What is required: The expected result is the full listing, retyped exactly, without a single picture.

::::::::

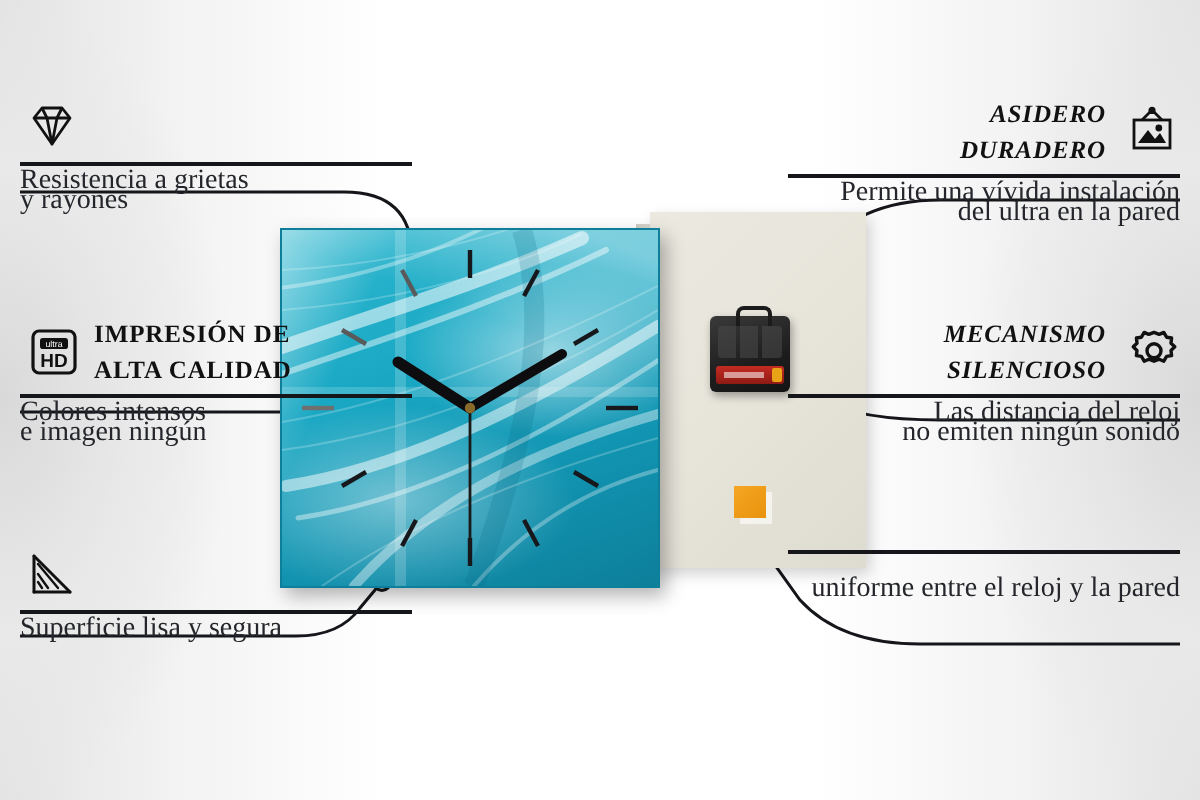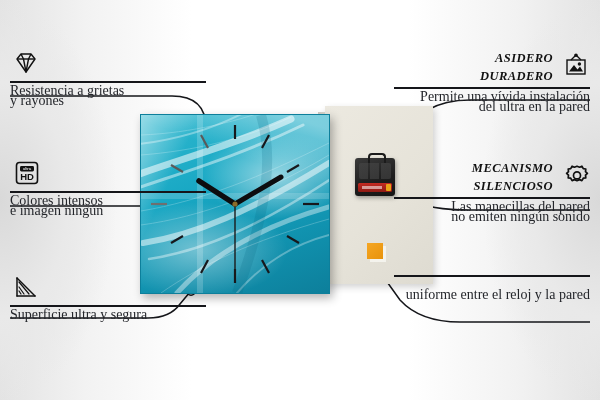"IMPRESIÓN DE" span { html: none -> <span> <span>IMPRESIÓN DE</span><br> <span>ALTA CALIDAD</span> </span> }
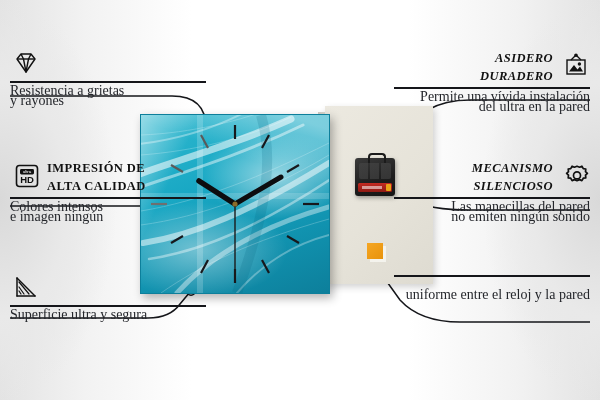"Las manecillas del pared" span { text: manecillas del pared -> distancia del reloj }
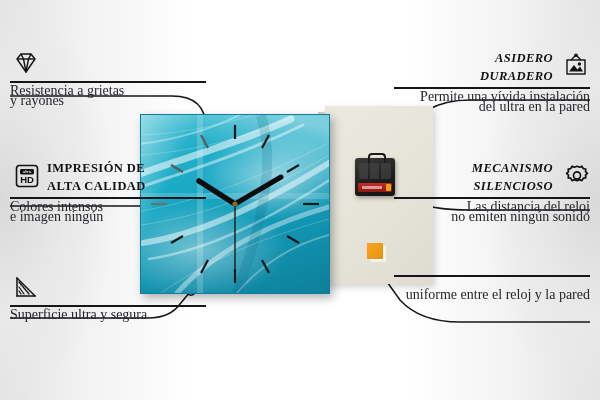"Superficie ultra y segura" span { text: ultra -> lisa }
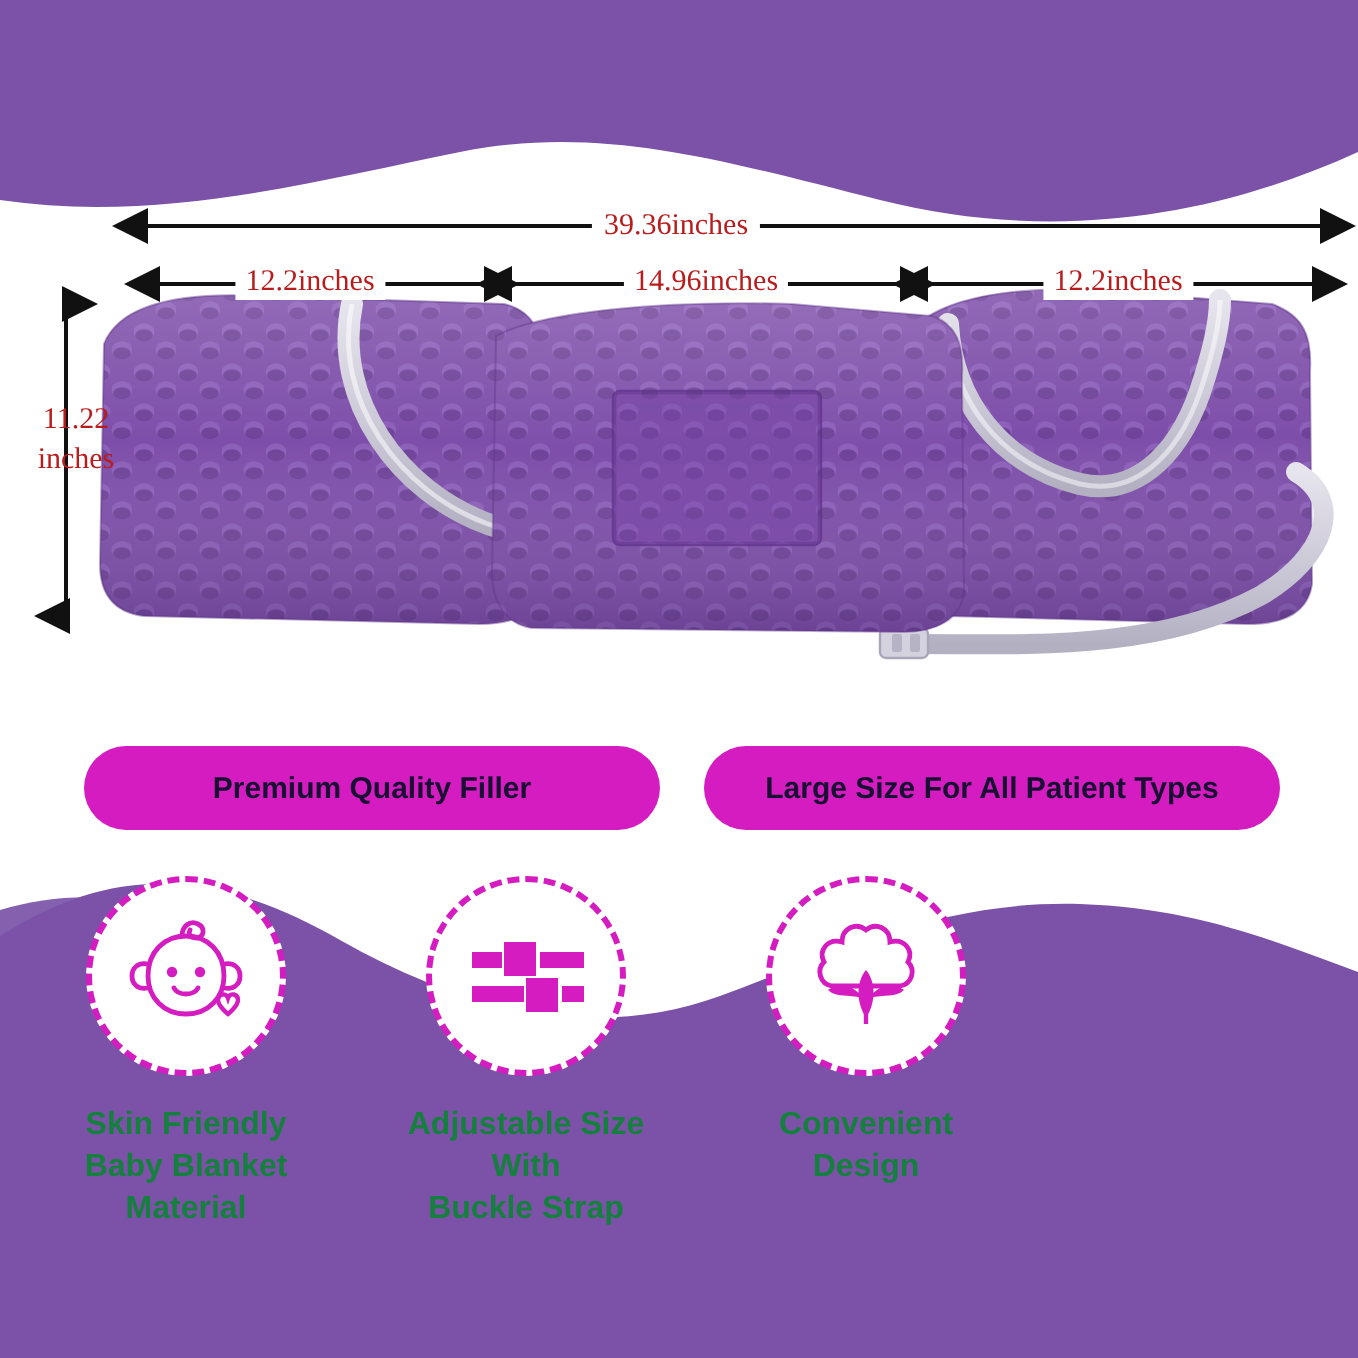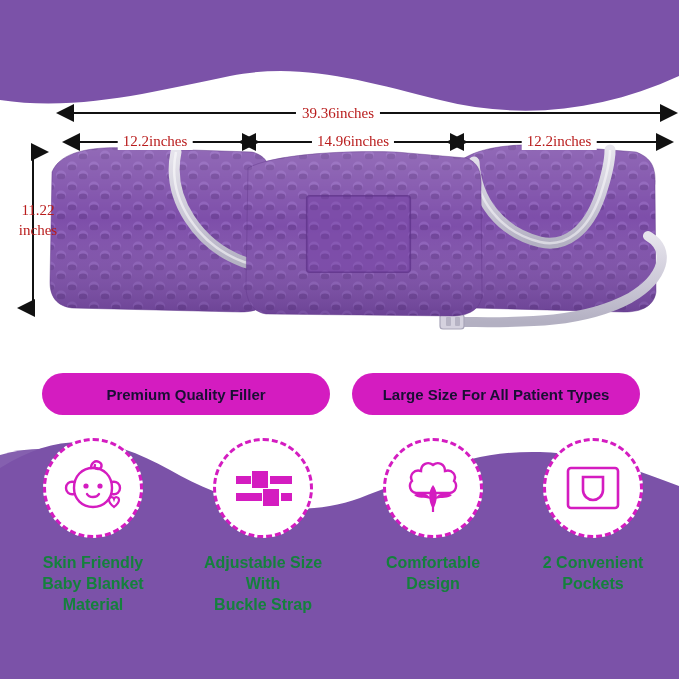"Comfortable" div.feature-caption { text: Comfortable -> Convenient }
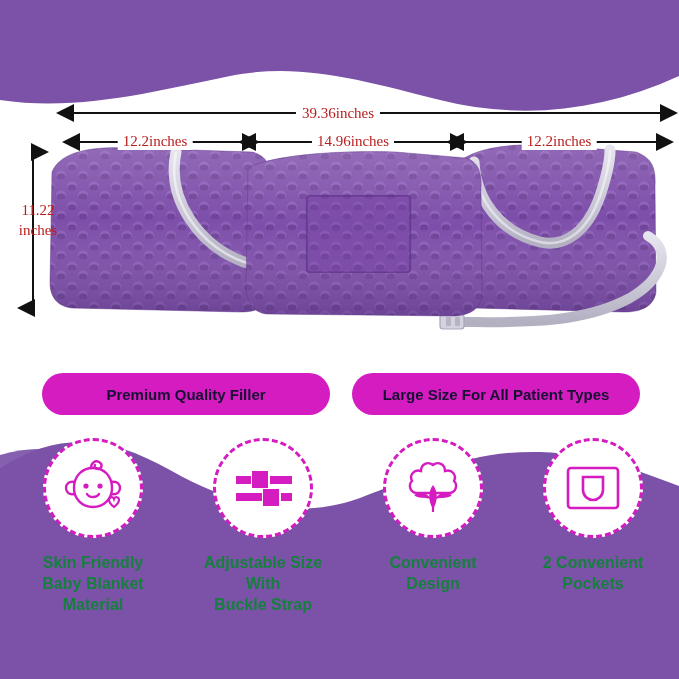"2 Convenient" div.feature { html: <div> <div> <svg> <g> <rect></rect> <path></path> </g> </svg> </div> <div>2 Convenient Pockets</div> </div> -> none }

::::::::

Exercise output:
"IMPRESIÓN DE" span { html: none -> <span> <span>IMPRESIÓN DE</span><br> <span>ALTA CALIDAD</span> </span> }
"Las manecillas del pared" span { text: manecillas del pared -> distancia del reloj }
"Superficie ultra y segura" span { text: ultra -> lisa }
"Comfortable" div.feature-caption { text: Comfortable -> Convenient }
"2 Convenient" div.feature { html: <div> <div> <svg> <g> <rect></rect> <path></path> </g> </svg> </div> <div>2 Convenient Pockets</div> </div> -> none }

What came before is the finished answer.